[MDEV-30073] Wrong result on 2nd execution of PS for query with NOT EXISTS Created: 2022-11-22  Updated: 2024-02-05

Status: Stalled
Project: MariaDB Server
Component/s: Prepared Statements, Stored routines
Affects Version/s: 10.3, 10.4, 10.5, 10.6, 10.7, 10.8, 10.9, 10.10, 10.11, 11.0
Fix Version/s: 10.4, 10.5, 10.6, 10.11, 11.0, 11.1, 11.2, 11.3, 11.4

Type: Bug Priority: Critical
Reporter: Dmitry Shulga Assignee: Igor Babaev
Resolution: Unresolved Votes: 1
Labels: triage, wrong_result

Issue Links:
Blocks
blocks MDEV-6704 Wrong result (extra rows) on 2nd exec... Stalled
blocks MDEV-22534 Trivial correlation detection/removal... In Review
blocks MDEV-23828 Wrong result upon 2nd execution of PS... Stalled
blocks MDEV-30396 Wrong result with EXISTS subquery ove... Open
blocks MDEV-31175 Server crash on 2n execution of selec... Open
blocks MDEV-31269 Crash on 2nd ps execution caused by e... Stalled
blocks MDEV-33081 Crash on second execution of PS for q... Stalled
is blocked by MDEV-32466 Potential memory leak on execuing of ... Closed
is blocked by MDEV-32569 Failure when executing PS for query u... Closed
is blocked by MDEV-32754 Failure at second executon of PS for ... Closed
Duplicate
Relates
relates to MDEV-31269 Crash on 2nd ps execution caused by e... Stalled
relates to MDEV-31277 Wrong result on second execution of p... Stalled

 Description   

To reproduce the bug report, unpack the .7z archive file attached to the linked bug report, start MariaDB server and run the following statements to prepare environment:

$ mysql -e 'CREATE DATABASE local_portal' -u root
 
$ mysql -u root local_portal < /path/to/dir/where/archive/was/extracted/tableSchemaAndData-mariaDbTest
$ mysql -u root local_portal < /path/to/dir/where/archive/was/extracted/item_creation_retailer_group_retailers_mariadbtest.sql
$ mysql -u root local_portal < /path/to/dir/where/archive/was/extracted/qry_exporterImages-mariaDb_storedProcIssue.sql
$ mysql -u root local_portal < /path/to/dir/where/archive/was/extracted/vu_productimages_retailergroup-mariaDb-storedProcIssue.sql
 
$ mysql -u root local_portal
MariaDB [local_portal]> CALL qry_exporterImages_mariaDbTest(3569,4,628);
MariaDB [local_portal]> CALL qry_exporterImages_mariaDbTest(3569,4,628);

Result sets returned on the first and the second invocation of the stored routine qry_exporterImages_mariaDbTest are different (at least, number of rows returned by two invocations are different)



 Comments   
Comment by Dmitry Shulga [ 2023-01-16 ]

A temporary workaround for this issue is to assign the value 'exists_to_in=off' to the option optimizer_switch. That is, just before run the statement

 CALL qry_exporterImages_mariaDbTest(3569,4,628); 

execute the following one

 set optimizer_switch='exists_to_in=off';

Comment by Dmitry Shulga [ 2023-01-16 ]

The same issue happens in case the query containing inside a body of the stored procedure be run as a prepared statement.
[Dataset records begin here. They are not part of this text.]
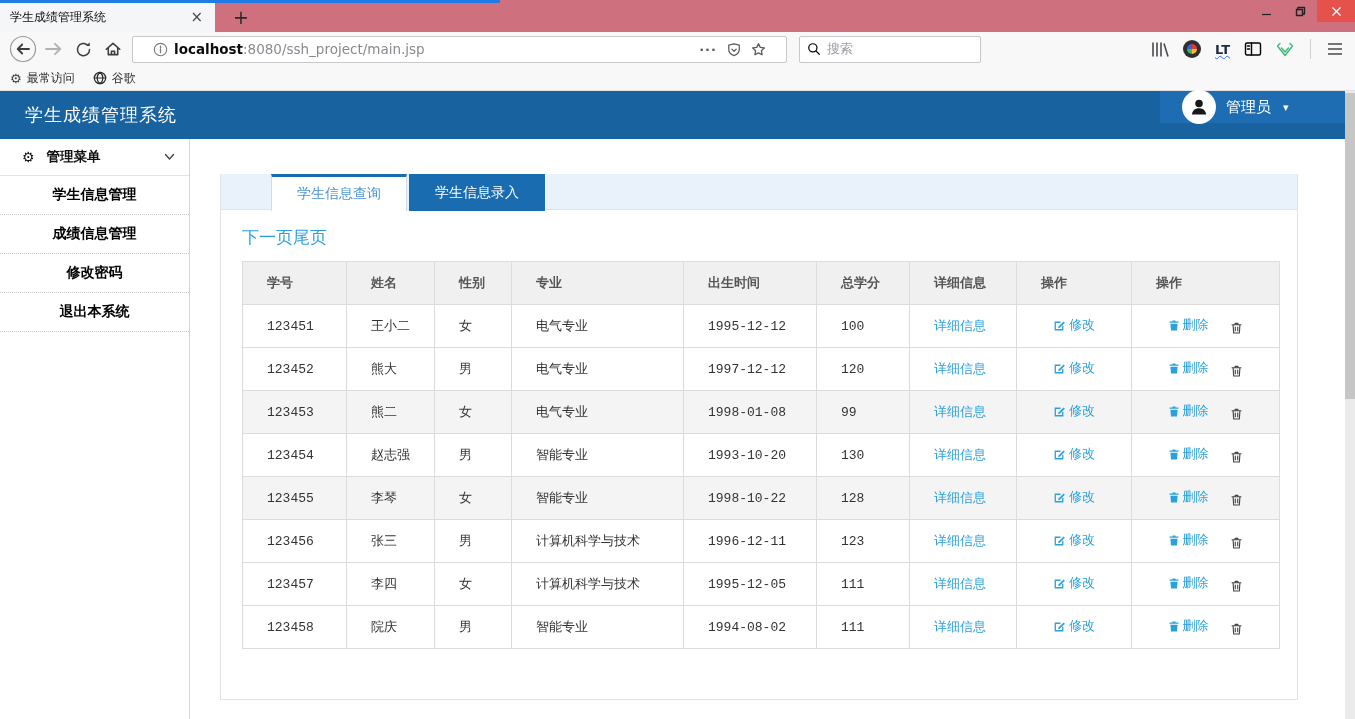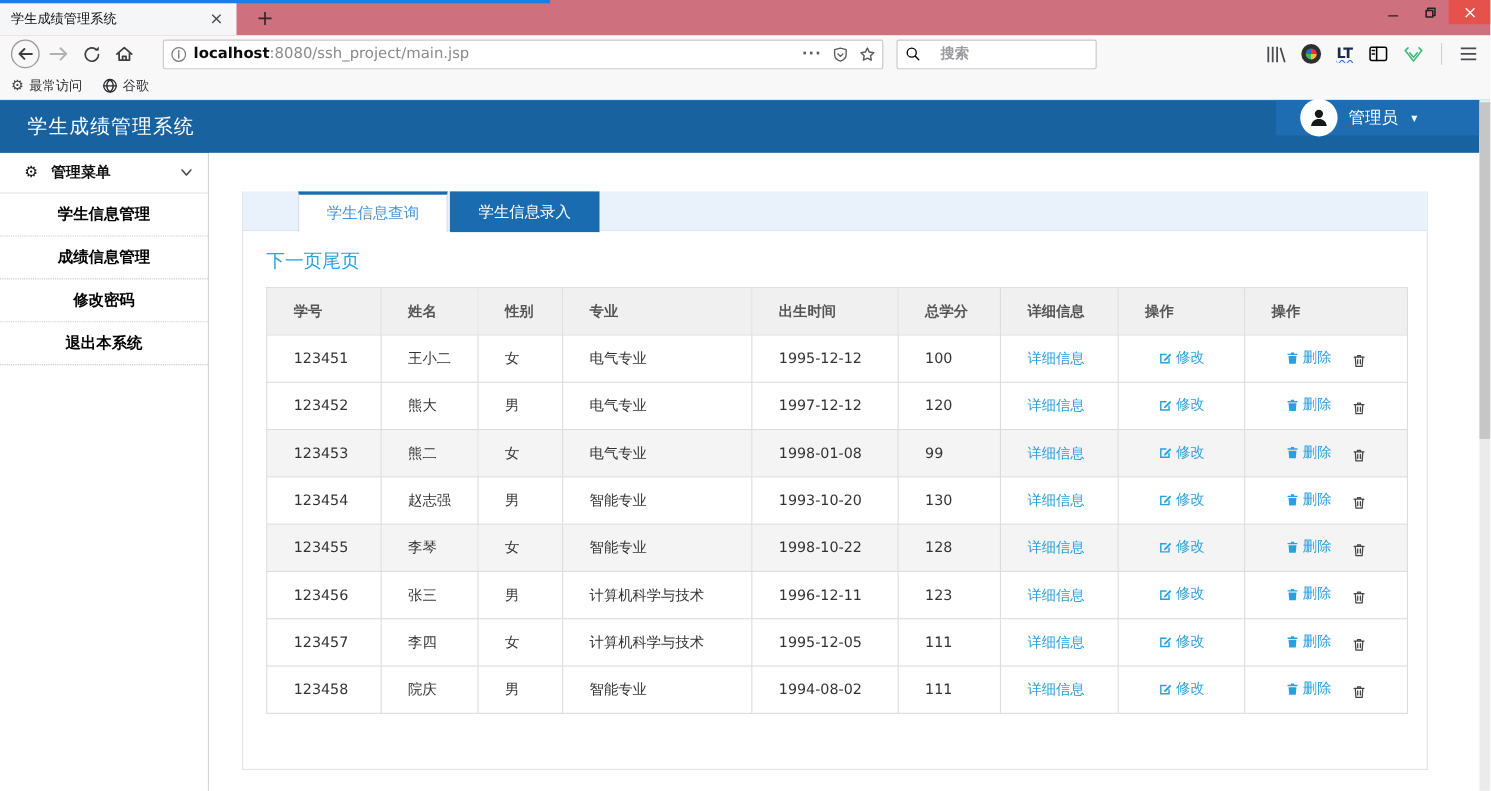"localhost:8080/ssh_project/main.jsp" .urlbar { margin-left: 20px -> 4px; padding: 0 6px -> 0 20px }
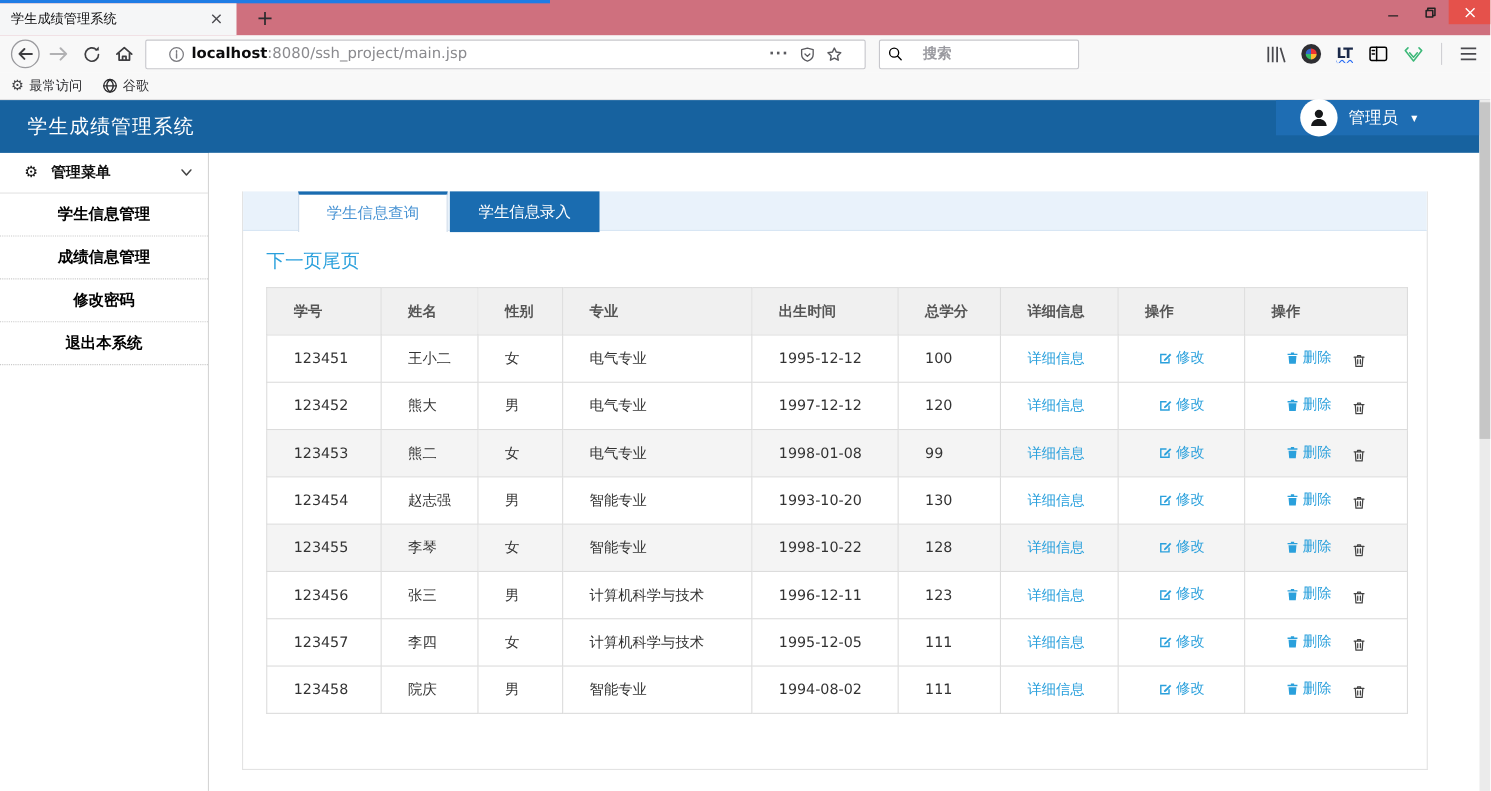"搜索" .searchbox { font-weight: bold -> none; gap: 18px -> 6px }
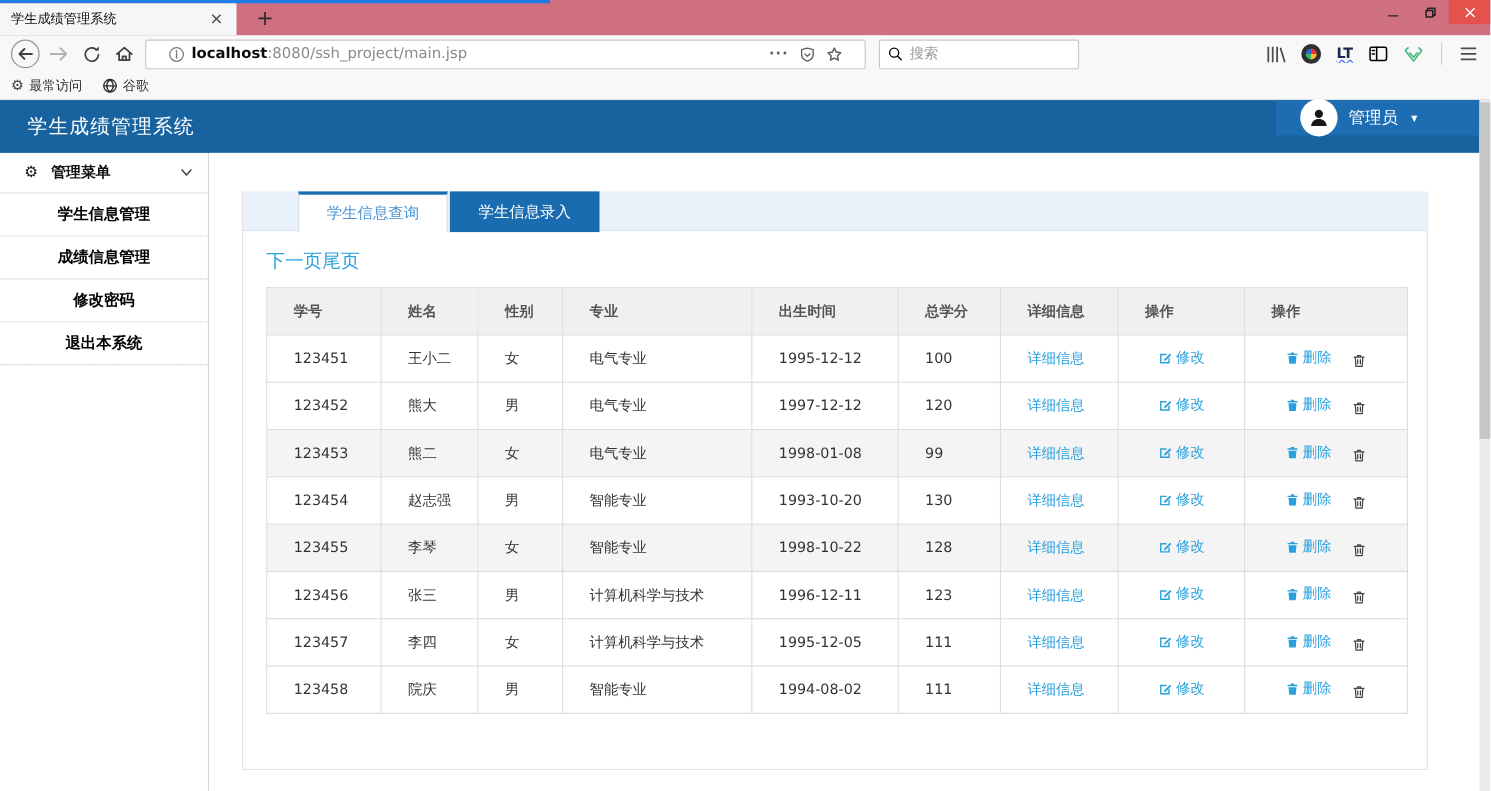"下一页尾页" .panel-body { font-family: none -> Liberation Mono, monospace }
Comment by Dmitry Shulga [ 2023-01-16 ]

The original query encapsulated inside the store route contains a query that uses mix of CTEs and views. Experiments with the original query shows that CTE doesn't affect on producing different result sets on first and second execution and can be eliminated.

Below is the simplified prepared statement that produces different result sets on first ans second execution.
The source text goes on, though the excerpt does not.